Nicolás Maduro è stato arrestato perché gli Stati Uniti lo accusano di guidare per anni un enorme sistema di narco‑terrorismo e traffico di cocaina verso il loro territorio, insieme a reati legati ad armi pesanti e corruzione politica. È stato catturato in una grande operazione militare all’inizio di gennaio 2026, portato a New York e ora deve rispondere di queste accuse davanti a un tribunale federale statunitense.

I motivi dell’arresto

Le principali accuse mosse dalla giustizia USA contro Maduro sono:

  • Concorso in narco‑terrorismo, ovvero l’uso del traffico di droga per finanziare attività considerate terroristiche o pericolose per la sicurezza degli Stati Uniti.
  • Cospirazione per l’importazione di grandi quantità di cocaina negli USA, attraverso reti di cartelli e gruppi criminali legati al suo entourage politico e militare.
  • Possesso e cospirazione per il possesso di mitragliatrici e ordigni esplosivi, collegati alla protezione delle rotte di droga e dei gruppi armati che lo sostenevano.

Secondo l’atto d’accusa aggiornato, Maduro avrebbe guidato un’amministrazione “corrotta e illegittima” che avrebbe usato il narcotraffico per arricchire élite politiche e alleati criminali, causando il flusso di tonnellate di cocaina verso il territorio statunitense.

Come è avvenuto l’arresto

  • Nei primi giorni di gennaio 2026 forze statunitensi hanno lanciato un’operazione su larga scala in Venezuela, colpendo obiettivi militari e di sicurezza, incluso Caracas.
  • Durante l’operazione, Maduro e la moglie Cilia Flores sono stati catturati e poi trasferiti a New York, dove il procuratore generale USA ha reso pubblica la nuova incriminazione.

Fonti indicano che l’operazione, battezzata “Operation Absolute Resolve”, ha visto l’impiego di numerosi velivoli e ha causato vittime in territorio venezuelano, sollevando forti contestazioni internazionali.

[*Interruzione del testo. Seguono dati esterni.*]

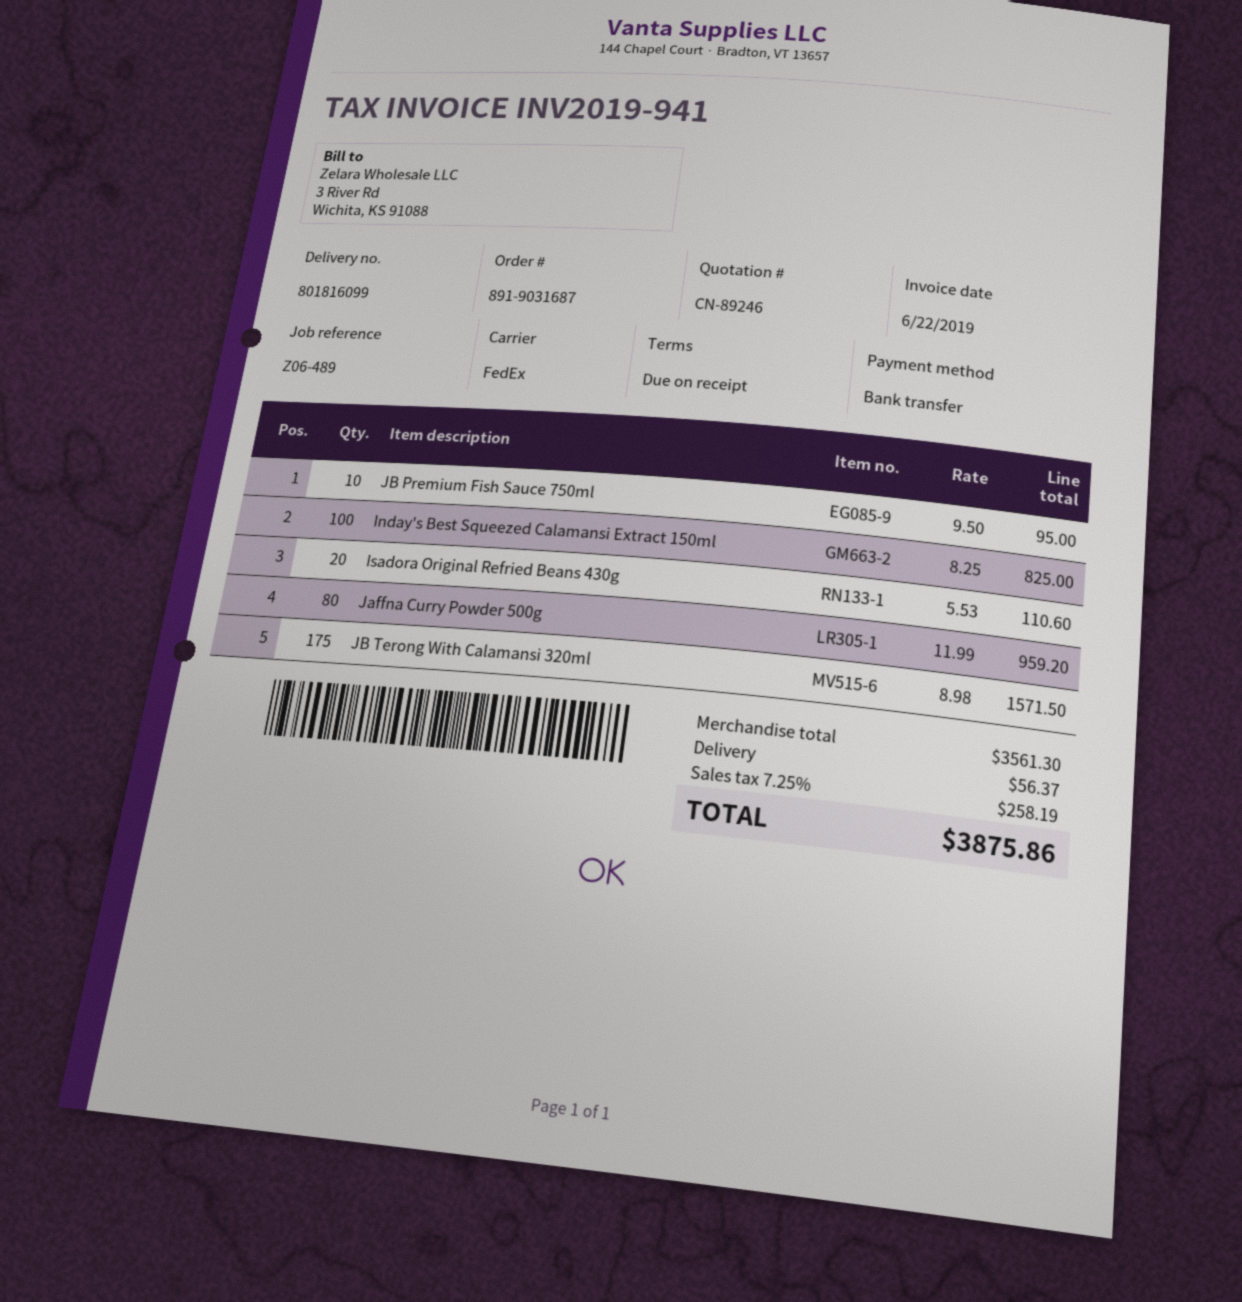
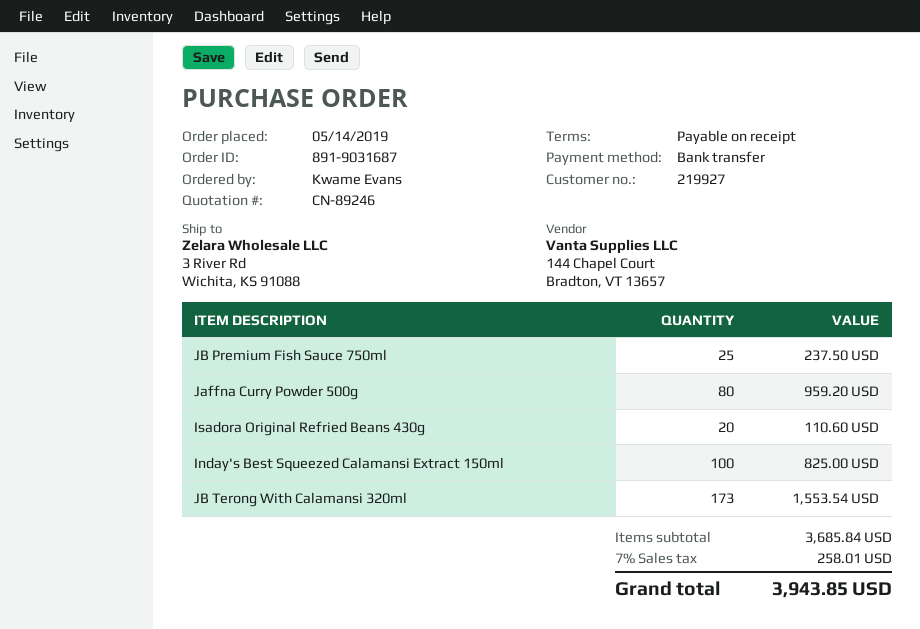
JB Premium Fish Sauce 750ml: 10 for 95.00 -> 25 for 237.50
JB Terong With Calamansi 320ml: 175 for 1571.50 -> 173 for 1553.54
subtotal: 3561.30 -> 3685.84
shipping: 56.37 -> none
tax: 7.25% = 258.19 -> 7% = 258.01
total: 3875.86 -> 3943.85

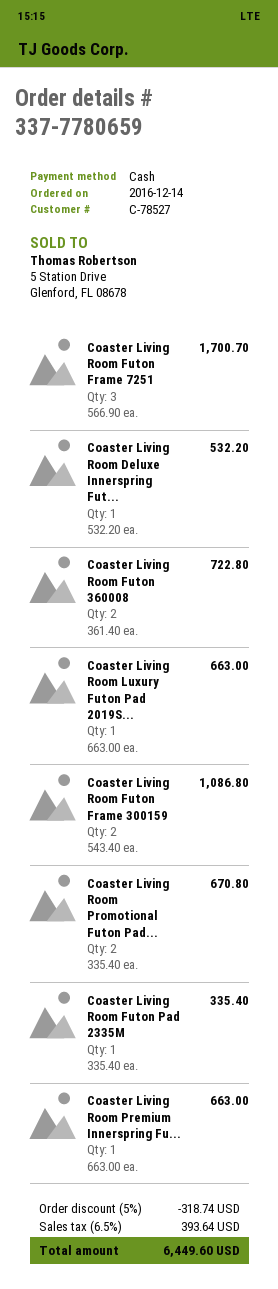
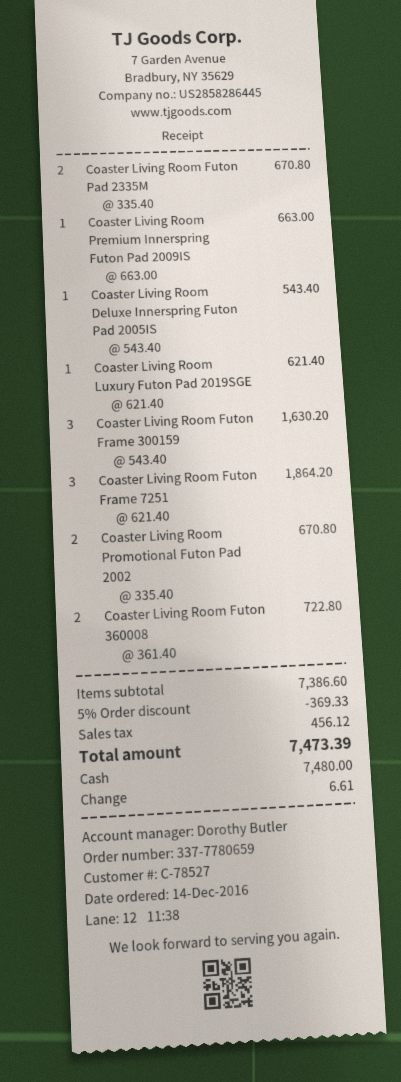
Coaster Living Room Futon Frame 7251: 3 x 566.90 = 1700.70 -> 3 x 621.40 = 1864.20
Coaster Living Room Deluxe Innerspring Fut...: 1 x 532.20 = 532.20 -> 1 x 543.40 = 543.40
Coaster Living Room Luxury Futon Pad 2019S...: 1 x 663.00 = 663.00 -> 1 x 621.40 = 621.40
Coaster Living Room Futon Frame 300159: 2 x 543.40 = 1086.80 -> 3 x 543.40 = 1630.20
Coaster Living Room Futon Pad 2335M: 1 x 335.40 = 335.40 -> 2 x 335.40 = 670.80
discount: 5% = 318.74 -> 5% = 369.33
tax: 393.64 -> 456.12
total: 6449.60 -> 7473.39

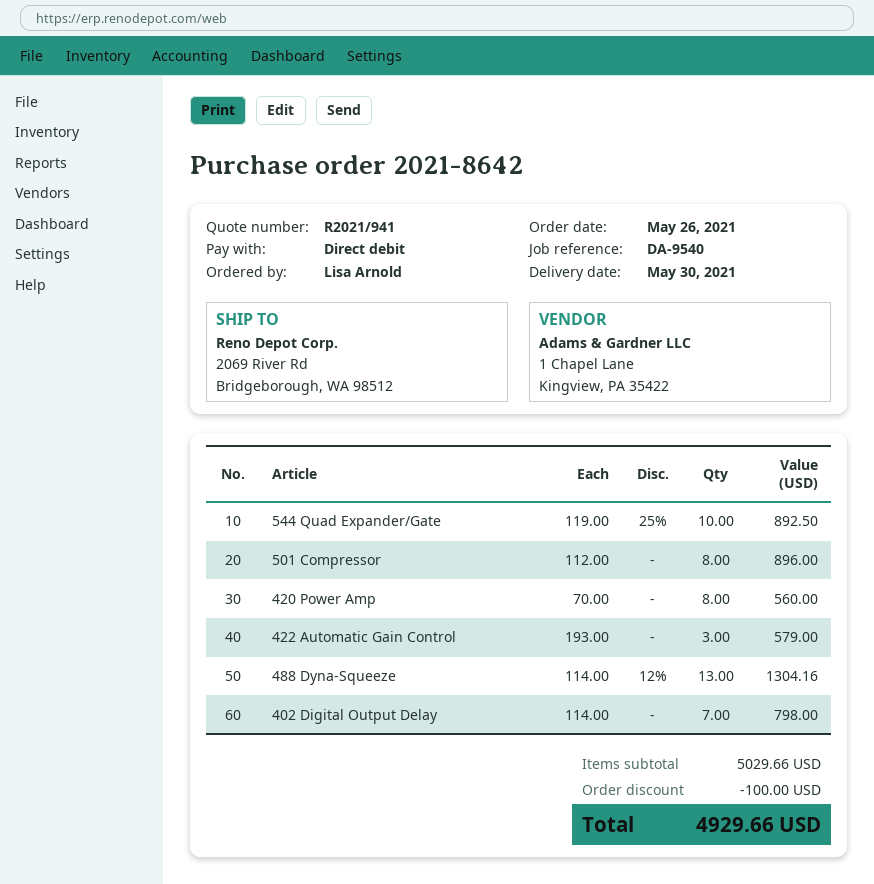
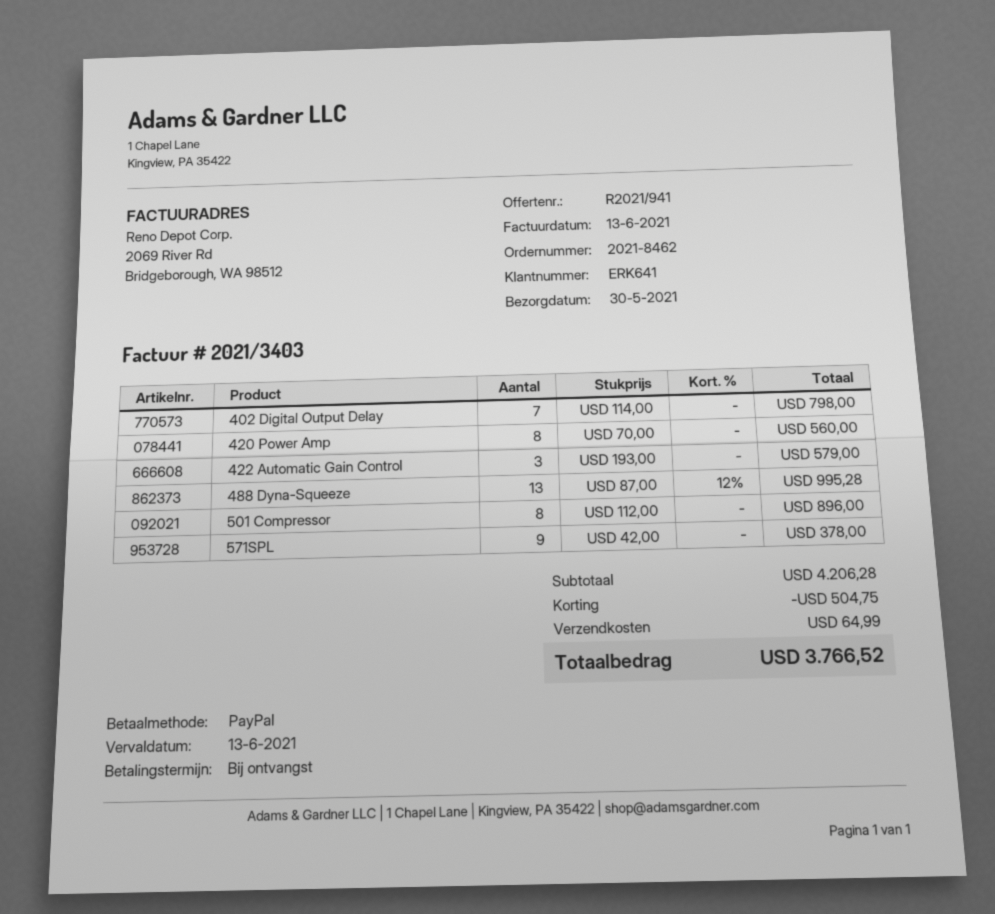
order number: 2021-8642 -> 2021-8462
payment method: direct debit -> PayPal
544 Quad Expander/Gate: 10 x 119.00 - 25% = 892.50 -> none
488 Dyna-Squeeze: 13 x 114.00 - 12% = 1304.16 -> 13 x 87.00 - 12% = 995.28
571SPL: none -> 9 x 42.00 = 378.00
subtotal: 5029.66 -> 4206.28
discount: 100.00 -> 504.75
shipping: none -> 64.99
total: 4929.66 -> 3766.52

Le contestazioni legali e politiche

  • Esperti di diritto internazionale e vari governi stranieri sostengono che la cattura forzata di un presidente in carica in territorio sovrano potrebbe violare il diritto internazionale e i principi di non intervento.
  • Paesi alleati di Maduro, come la Russia, hanno denunciato l’operazione come un rapimento di un capo di stato legittimamente eletto e ne chiedono il rilascio.

Dall’altra parte, Washington presenta l’azione come un’operazione di “law enforcement” estesa oltre confine, motivata dalla minaccia diretta alla sicurezza degli Stati Uniti derivante dal narcotraffico e dalle attività dei gruppi criminali appoggiati dal regime venezuelano.

Cosa succede adesso

  • Maduro dovrà affrontare un processo in un tribunale federale a New York, con imputazioni multiple che, se confermate, potrebbero portare a decenni di carcere o all’ergastolo.
  • Il caso apre anche un enorme fronte diplomatico: la legittimità dell’operazione, il futuro politico del Venezuela e i rapporti USA‑America Latina saranno al centro del dibattito internazionale nei prossimi mesi.

In sintesi, quando si cerca “arresto Maduro perché”, la risposta è: per accuse penali gravissime legate a narco‑terrorismo, traffico di cocaina e armi, in un’operazione USA che però è già al centro di un acceso scontro giuridico e geopolitico globale.